Fazendo a aplicação destes conceitos ao caso dos autos, podemos dizer que se encontra provado a realização de uma escritura de compra e venda. Daqui se pode concluir que o que ficou apurado foi a compra e venda com hipoteca, pois a venda a retro não é mais que uma forma daquele contrato típico.
Fazendo apelo aos factos apurados – declaração negocial expressa de compra e venda e aos demais factos provados – no sentido de que o ali comprador e mulher ao celebrarem aquele negócio com a vendedora e que a outorga daquele negócio serviu para garantir aquele empréstimo.
Com efeito, a venda a retro como acima referimos é a forma de compra e venda em que é estipulado o direito do vendedor a resolver o contrato. Essa faculdade está, em geral, ao serviço da finalidade de garantir um empréstimo. O adquirente esperaria pela resolução ou não para então proceder ao registo ou não conforme não houvesse ou houvesse resolução. Mas há outro argumento mais decisivo.
O nº 1 do art. 238º citado prescreve que tratando-se de negócio formal, a declaração não pode valer com um sentido que não tenha um mínimo de correspondência no texto do respectivo documento, ainda que imperfeitamente expresso.
Daqui resulta que nunca poderia ser interpretada a declaração negocial de compra e venda como de hipoteca, pois estando esta sujeita a forma especial – escritura pública, nos termos do art. 80º, nº 2 al. g) do Cód. do Notariado – nenhuma correspondência havia no texto que, mesmo que imperfeitamente, correspondesse à pretendida vontade real.
A natureza jurídica de ambos os institutos jurídicos é de tal modo diversa que nunca uma compra e venda poderia traduzir, sem mais, a vontade de dar de hipoteca, pois a declaração bilateral de compra e venda não contém o mínimo de correspondência com uma declaração unilateral de dar de hipoteca.
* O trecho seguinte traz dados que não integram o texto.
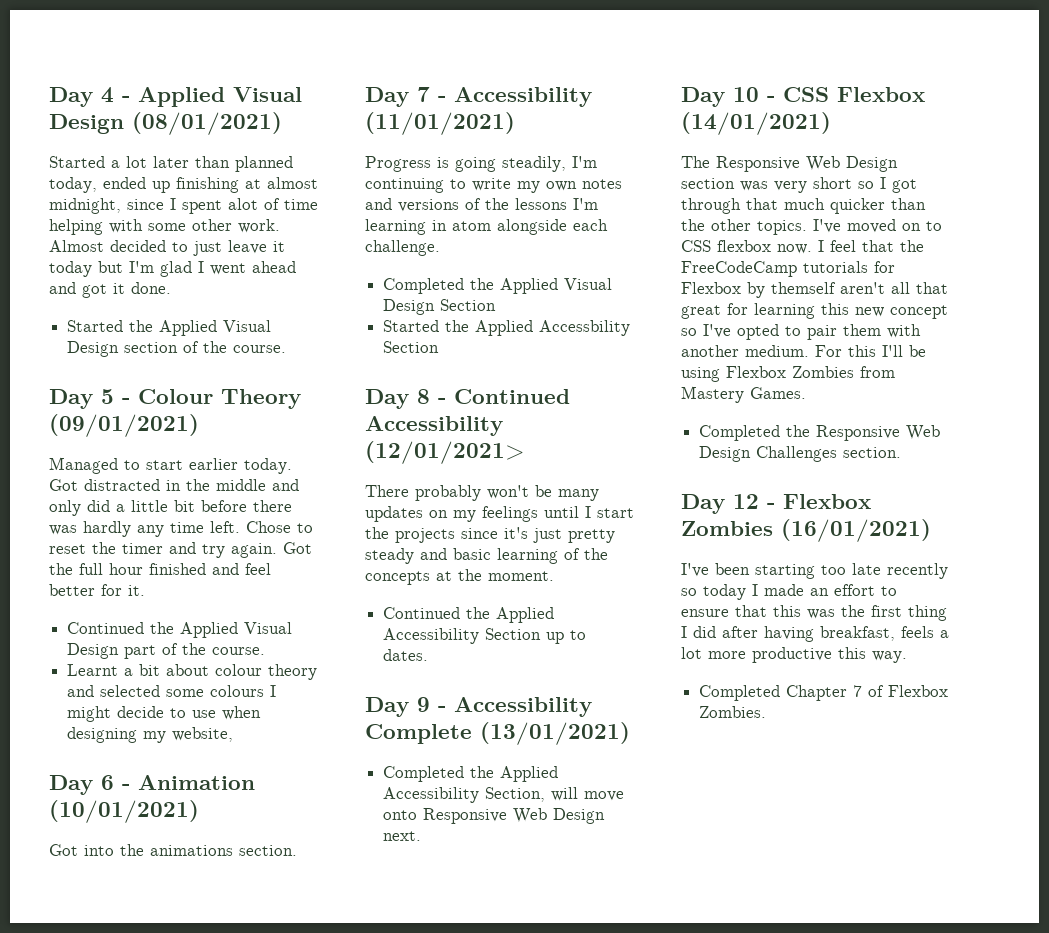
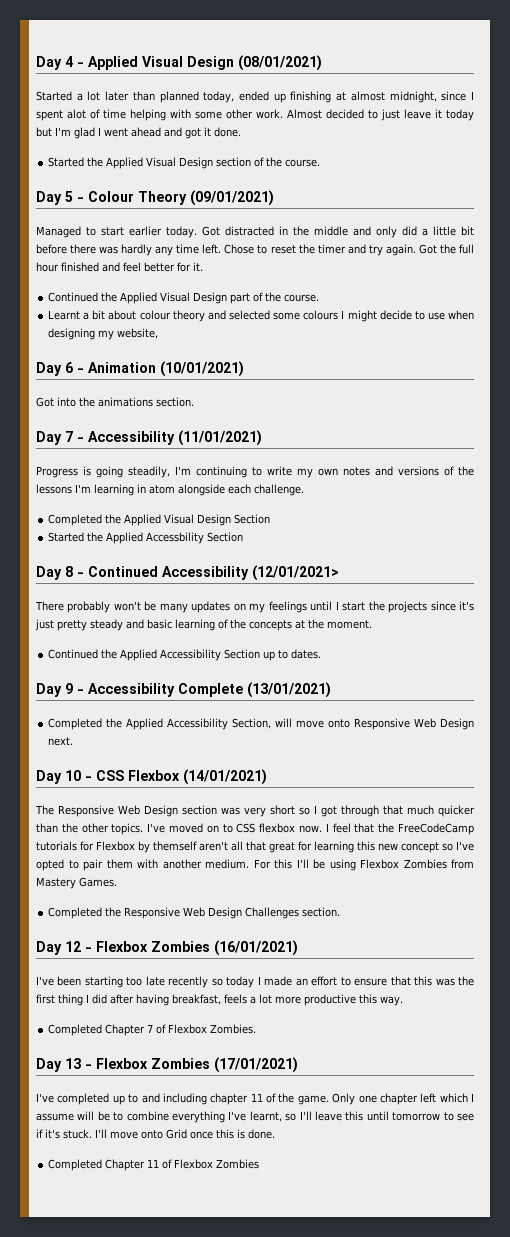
+ Day 13 - Flexbox Zombies (17/01/2021)
+ I've completed up to and including chapter 11 of the game. Only one chapter left which I assume will be to combine everything I've learnt, so I'll leave this until tomorrow to see if it's stuck. I'll move onto Grid once this is done.
+ Completed Chapter 11 of Flexbox Zombies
Também, sendo o mútuo pretendido um negócio formal – art. 1143º do Cód. Civil -, nunca a declaração de compra e venda poderia valer como de mútuo, por igualmente nenhuma correspondência ter o texto declarado com a pretensa vontade de celebrar o empréstimo.
Fica-nos a declaração de compra e venda com a intenção de garantir um mútuo celebrado autonomamente, ou seja, a forma de compra e venda a retro, cuja consolidação se tem de aceitar em face do tempo decorrido e o disposto no art. 929º do Cód.Civil.
Ainda poderíamos ver a questão de outra forma: provando-se a declaração notarial de compra e venda, teriam a autora o ónus de provar que as partes quiseram celebrar outro negócio, ou não quiseram celebrar nenhum. A autora alegou agora que quiseram celebrar uma venda a retro, ou subsidiariamente, um mútuo com hipoteca.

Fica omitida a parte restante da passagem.